Staley is a town in Randolph County, North Carolina, United States. As of the 2020 census, Staley had a population of 397.
==History==
The Marley House was listed on the National Register of Historic Places in 1990.

Among the earliest settlers here was Jacob Leyenberger, aka Lineberry, said to be the first and only of the line of this family in America, born in the Harz Mountains of Northern Germany (Braunschweig), who arrived in Philadelphia on the Ship Robert and Alice from Dublin via Rotterdam, on September 3, 1739. The family lived on a farm in Southampton, Pennsylvania, Bucks County, and in the late summer of 1758, August 22, Jacob and his wife, Elizabeth Quarter departed for North Carolina, taking the Great Wagon Road into Orange County, now Chatham County and Randolph County, North Carolina. Jacob and his wife raised ten children, eight born in Germany. Their land appears to be in present day Chatham County near the border with Randolph County, east/northeast of the town of Staley, along the Rocky River (1780 Deed of sale). This area was likely part of Orange County before the boundary change in 1771. They are buried near the Brush Creek in the Lineberry Family Cemetery.

==Geography==

According to the United States Census Bureau, the town has a total area of 1.2 sqmi, all land.

==Demographics==

As of the census of 2000, there were 347 people, 125 households, and 98 families residing in the town. The population density was 285.9 PD/sqmi. There were 136 housing units at an average density of 112.1 /sqmi. The racial makeup of the town was 82.42% White, 6.34% African American, 2.31% Native American, 5.76% from other races, and 3.17% from two or more races. Hispanic or Latino of any race were 10.09% of the population.
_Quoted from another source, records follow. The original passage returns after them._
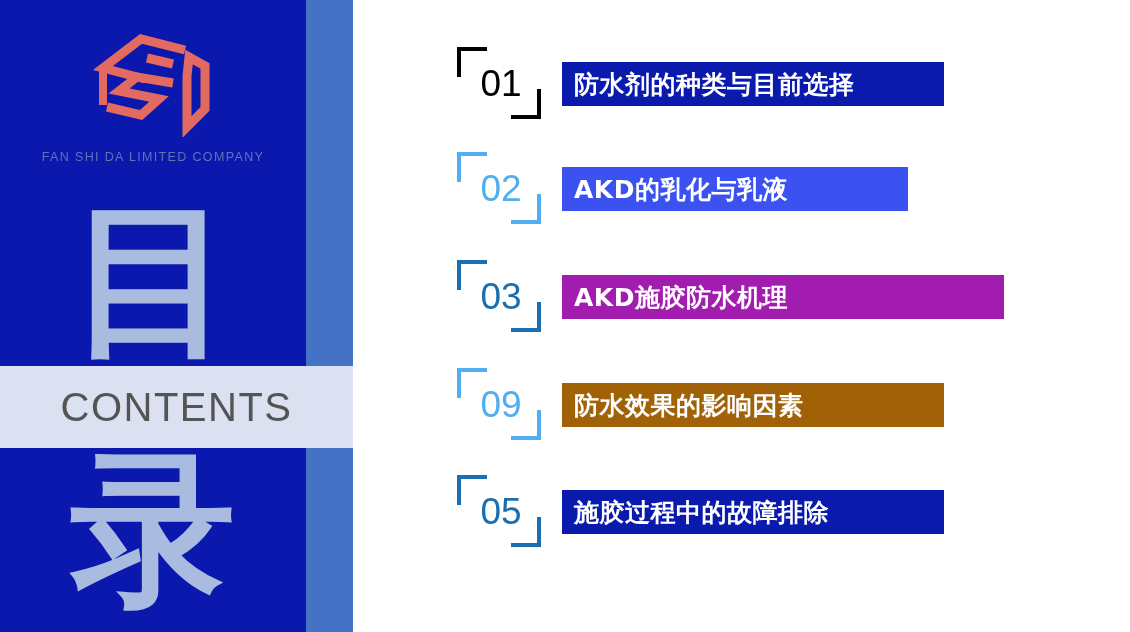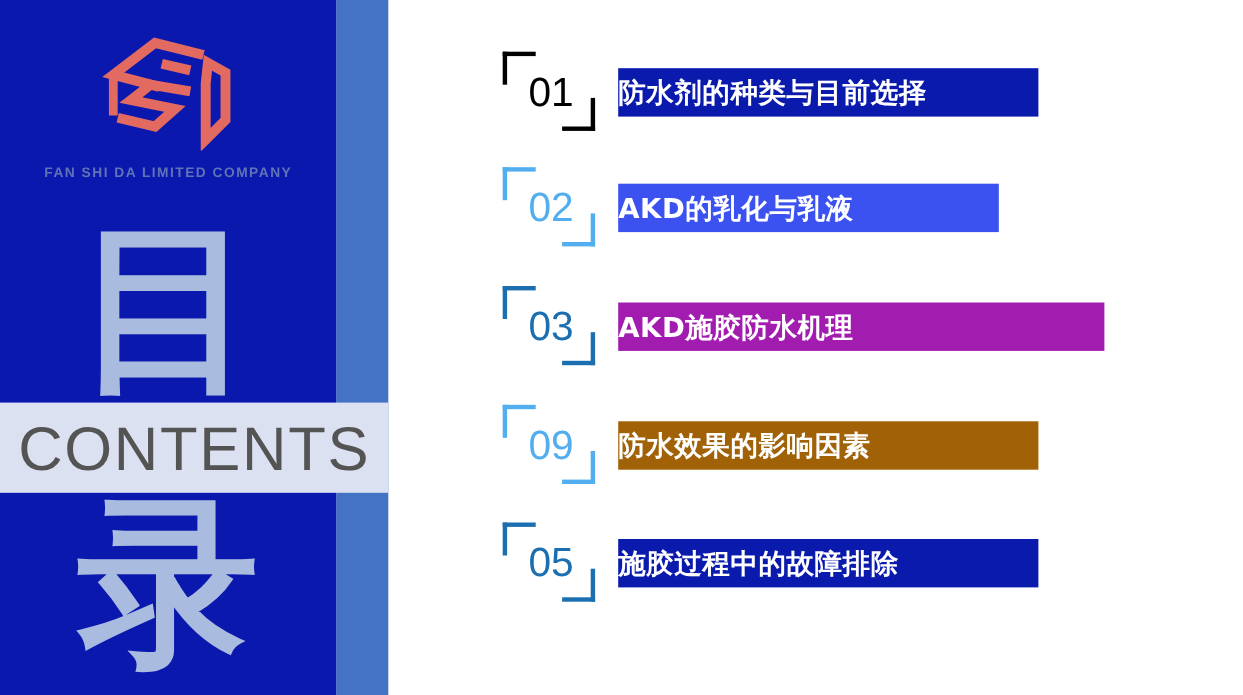"防水剂的种类与目前选择" .title-bar { padding-left: none -> 12px }
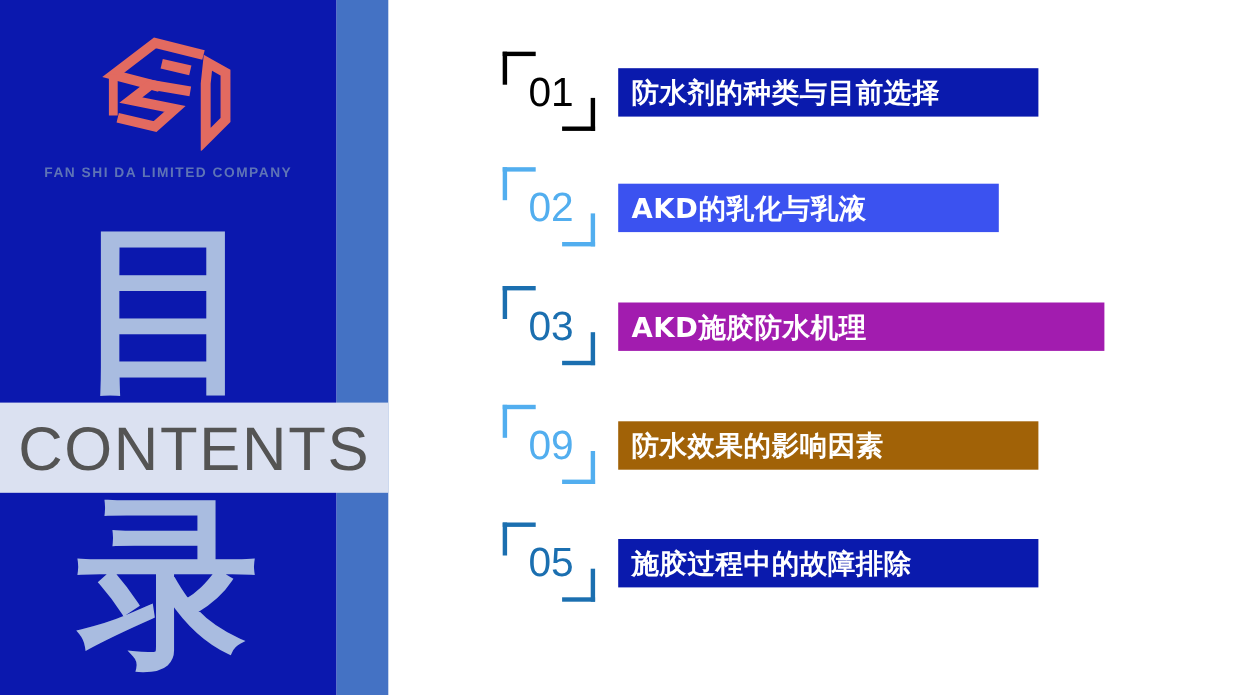"FAN SHI DA LIMITED COMPANY" .company-name { font-weight: bold -> normal }
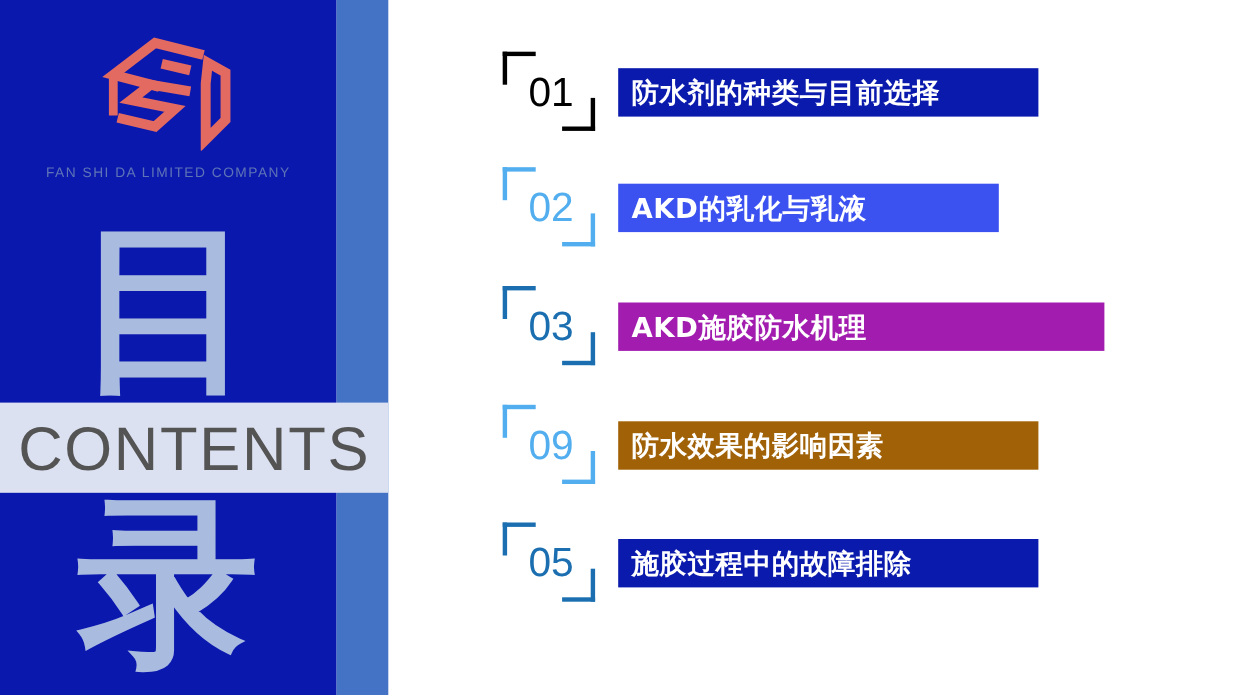"CONTENTS" .contents-band .label { font-size: 56px -> 40px }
There were 125 households, out of which 38.4% had children under the age of 18 living with them, 63.2% were married couples living together, 13.6% had a female householder with no husband present, and 21.6% were non-families. 19.2% of all households were made up of individuals, and 8.0% had someone living alone who was 65 years of age or older. The average household size was 2.78 and the average family size was 3.10.

In the town, the population was spread out, with 28.2% under the age of 18, 6.9% from 18 to 24, 28.0% from 25 to 44, 25.9% from 45 to 64, and 11.0% who were 65 years of age or older. The median age was 36 years. For every 100 females, there were 93.9 males. For every 100 females age 18 and over, there were 88.6 males.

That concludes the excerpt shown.